In the earlier tax regime, after corporate tax of 25% to 30% (effectively 33.99% including surcharge and cess), the Company was also liable to pay Dividend Distribution Tax (commonly known as DDT) to the tune of 20.56% (after grossing up) while distributing the same profit to its shareholders or investors while the dividend received was exempt in the hands of the shareholders.
In Union Budget 2020, the Honorable Finance Minister Nirmala Sitharaman abolished the Dividend Distribution Tax (commonly known as DDT) and correspondingly made the dividend taxable in the hands of individual shareholders and as a result of the same w.e.f. April 1, 2020, Companies would also be required to withhold taxes at the prescribed rates on dividend paid to its shareholders, depending on their residential status and the documents submitted by them and accepted by the Company.
What is TDS on Dividend Income
The irony is explained by the fact that, while some categories of equity investors will get the benefit of lower taxes on their dividend income after the DDT abolition, others will end up paying through their nose. Those super rich residential individuals and trusts who fall under the highest slab of 30% with income more than Rs. 5 crore will have an effective tax rate of 35.88% (including surcharge and cess) and would be the biggest losers in the proposed DDT regime.
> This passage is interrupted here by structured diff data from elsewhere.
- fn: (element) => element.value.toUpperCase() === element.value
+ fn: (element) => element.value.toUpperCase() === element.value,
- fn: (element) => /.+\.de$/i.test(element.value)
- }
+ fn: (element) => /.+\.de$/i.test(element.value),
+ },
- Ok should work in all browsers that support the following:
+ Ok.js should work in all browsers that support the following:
Hence, out of Rs. 100/- earned by the company, Rs. 57.67/- is collectively taken by the government as corporate tax and individual income tax which is very high and results into double taxation and the surplus that remains in the hands of the business person is only Rs. 42.33/-. The dividend received on equity shares and mutual funds which were earlier exempt is now taxable in the hands of investors / shareholders.
Further, the government has proposed deduction of TDS on dividend Income distribution as per Section 194 which seems unnecessary as most of the dividend is now directly credited in the bank account of the shareholder through banking channel (ECS) and hence there was no need for that mechanism to check tax erosion. This provision is resulting into another jeopardy as discussed below:
TDS Rate on Dividend Income paid to Resident Shareholders:
|Particulars||Applicable Rate||Documents required
|With PAN||7.5%*||Update the PAN, if not done|
|Without PAN/Invalid PAN||20%||–|
* A TDS of 10% applies to the dividend income distribution per investor. For FY 2020-21, the rate of TDS stands reduced to 7.5% for dividends paid till 31 March 2021.
TDS on Dividend Income and its impact on Shares lying in Broker Member’s Pool Account:
Due to this amendment, a practical difficulty is being raised for share brokers with regard to shares of their clients lying in their Pool Account on the record date of dividend. Therefore, the brokers receive dividends on behalf of their clients whose shares currently lie in the Pool Account and pursuant to above amendment, TDS deducted by the Companies declaring dividend will also start appearing in 26AS statement of the Brokers although this dividend does not belong to the Broker.
Let’s take a hypothetical situation where a share broker receives dividend (against shares lying in the pool account) of Rs.20,000/- pertaining to two clients – Mr. X Rs. 14,000/- and Mr. Y Rs. 6,000/-.
Following entries need to be passed in books of accounts by the broker:
So, while filing Income tax return share brokers need to ensure that credit for TDS on clients’ dividend appearing in their Form 26AS is not claimed by them, otherwise the said dividend might be treated as their income which may cause adjustments in their taxable income. Clients get their TDS credit although not appearing in their own Form 26AS.
Therefore, it is imperative that brokers keep ready details of their clients’ TDS in such format from the starting so that there are no issues at the time of filing returns from AY 2021-22 onwards.
In legitimate situation as described above, when the shares lying in Broker Member’s Pool Account on the record date of dividend, although the TDS would be deducted, it is very likely that the shareholders would not be able to claim the credit as same would not be reflected in their Form 26AS and hence naturally the processing of return of income u/s. 143(1) by the CPC would result into tax demand along with interest giving rise to unnecessary hardship and tax burden on such shareholders. Considering this, the surplus in the hands of shareholders would be only Rs. 35.73/- (i.e. Rs. 42.33/- (less) Rs. 6.60/- TDS as stated above).
Therefore, it is high time that the Ministry of Finance takes a apt policy decision so that the tax payer does not end up paying tax twice or thrice on the same profit. A flat rate of tax on dividend at the rate of 10% and scraping of Section 194 would be a wise decision if India really wants to attract investments and wish to encourage local entrepreneurs.